WHAT IS EXPECTED — Every record needs to be repeated exactly; its pictures do not.

*** DATA ***

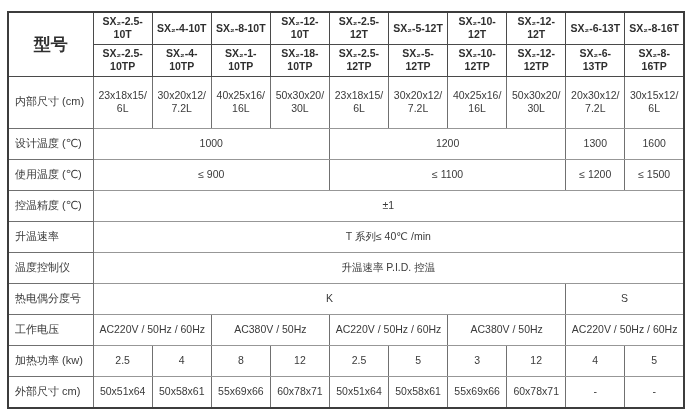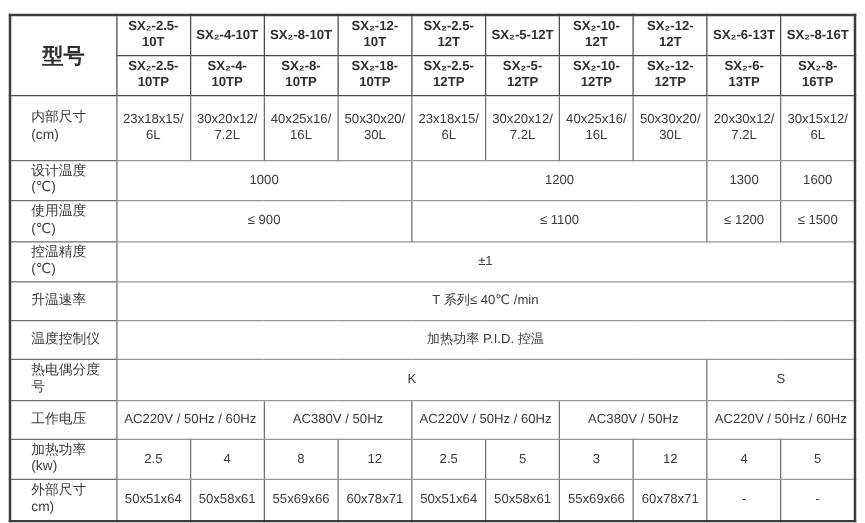--- a/index.html
+++ b/index.html
@@ -40,21 +40,21 @@
   }
   tbody td {
     font-size: 10.5px;
     border-top-color: #979797;
     border-bottom-color: #979797;
   }
   th.row-label {
     text-align: left;
     font-weight: normal;
     font-size: 11px;
-    padding-left: 16px;
+    padding-left: 6px;
     color: #3a3a3a;
   }
   th.model-corner {
     font-weight: bold;
     font-size: 17px;
     text-align: center;
     color: #2f2f2f;
   }
   tr.r-model-t  { height: 32px; }
   tr.r-model-tp { height: 32px; margin-top: 17px; }
@@ -91,21 +91,21 @@
         <th>SX₂-2.5-12T</th>
         <th>SX₂-5-12T</th>
         <th>SX₂-10-12T</th>
         <th>SX₂-12-12T</th>
         <th>SX₂-6-13T</th>
         <th>SX₂-8-16T</th>
       </tr>
       <tr class="r-model-tp">
         <th>SX₂-2.5-10TP</th>
         <th>SX₂-4-10TP</th>
-        <th>SX₂-8-10TP</th>
+        <th>SX₂-1-10TP</th>
         <th>SX₂-18-10TP</th>
         <th>SX₂-2.5-12TP</th>
         <th>SX₂-5-12TP</th>
         <th>SX₂-10-12TP</th>
         <th>SX₂-12-12TP</th>
         <th>SX₂-6-13TP</th>
         <th>SX₂-8-16TP</th>
       </tr>
     </thead>
     <tbody>
@@ -139,21 +139,21 @@
       <tr class="r-std">
         <th class="row-label">控温精度 (℃)</th>
         <td colspan="10">±1</td>
       </tr>
       <tr class="r-std">
         <th class="row-label">升温速率</th>
         <td colspan="10">T 系列≤ 40℃ /min</td>
       </tr>
       <tr class="r-std">
         <th class="row-label">温度控制仪</th>
-        <td colspan="10">加热功率 P.I.D. 控温</td>
+        <td colspan="10">升温速率 P.I.D. 控温</td>
       </tr>
       <tr class="r-std">
         <th class="row-label">热电偶分度号</th>
         <td colspan="8">K</td>
         <td colspan="2">S</td>
       </tr>
       <tr class="r-std">
         <th class="row-label">工作电压</th>
         <td colspan="2">AC220V / 50Hz / 60Hz</td>
         <td colspan="2">AC380V / 50Hz</td>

*** End of DATA ***

SOLUTION TO THIS TASK —
--- a/index.html
+++ b/index.html
@@ -40,21 +40,21 @@
   }
   tbody td {
     font-size: 10.5px;
     border-top-color: #979797;
     border-bottom-color: #979797;
   }
   th.row-label {
     text-align: left;
     font-weight: normal;
     font-size: 11px;
-    padding-left: 16px;
+    padding-left: 6px;
     color: #3a3a3a;
   }
   th.model-corner {
     font-weight: bold;
     font-size: 17px;
     text-align: center;
     color: #2f2f2f;
   }
   tr.r-model-t  { height: 32px; }
   tr.r-model-tp { height: 32px; margin-top: 17px; }
@@ -91,21 +91,21 @@
         <th>SX₂-2.5-12T</th>
         <th>SX₂-5-12T</th>
         <th>SX₂-10-12T</th>
         <th>SX₂-12-12T</th>
         <th>SX₂-6-13T</th>
         <th>SX₂-8-16T</th>
       </tr>
       <tr class="r-model-tp">
         <th>SX₂-2.5-10TP</th>
         <th>SX₂-4-10TP</th>
-        <th>SX₂-8-10TP</th>
+        <th>SX₂-1-10TP</th>
         <th>SX₂-18-10TP</th>
         <th>SX₂-2.5-12TP</th>
         <th>SX₂-5-12TP</th>
         <th>SX₂-10-12TP</th>
         <th>SX₂-12-12TP</th>
         <th>SX₂-6-13TP</th>
         <th>SX₂-8-16TP</th>
       </tr>
     </thead>
     <tbody>
@@ -139,21 +139,21 @@
       <tr class="r-std">
         <th class="row-label">控温精度 (℃)</th>
         <td colspan="10">±1</td>
       </tr>
       <tr class="r-std">
         <th class="row-label">升温速率</th>
         <td colspan="10">T 系列≤ 40℃ /min</td>
       </tr>
       <tr class="r-std">
         <th class="row-label">温度控制仪</th>
-        <td colspan="10">加热功率 P.I.D. 控温</td>
+        <td colspan="10">升温速率 P.I.D. 控温</td>
       </tr>
       <tr class="r-std">
         <th class="row-label">热电偶分度号</th>
         <td colspan="8">K</td>
         <td colspan="2">S</td>
       </tr>
       <tr class="r-std">
         <th class="row-label">工作电压</th>
         <td colspan="2">AC220V / 50Hz / 60Hz</td>
         <td colspan="2">AC380V / 50Hz</td>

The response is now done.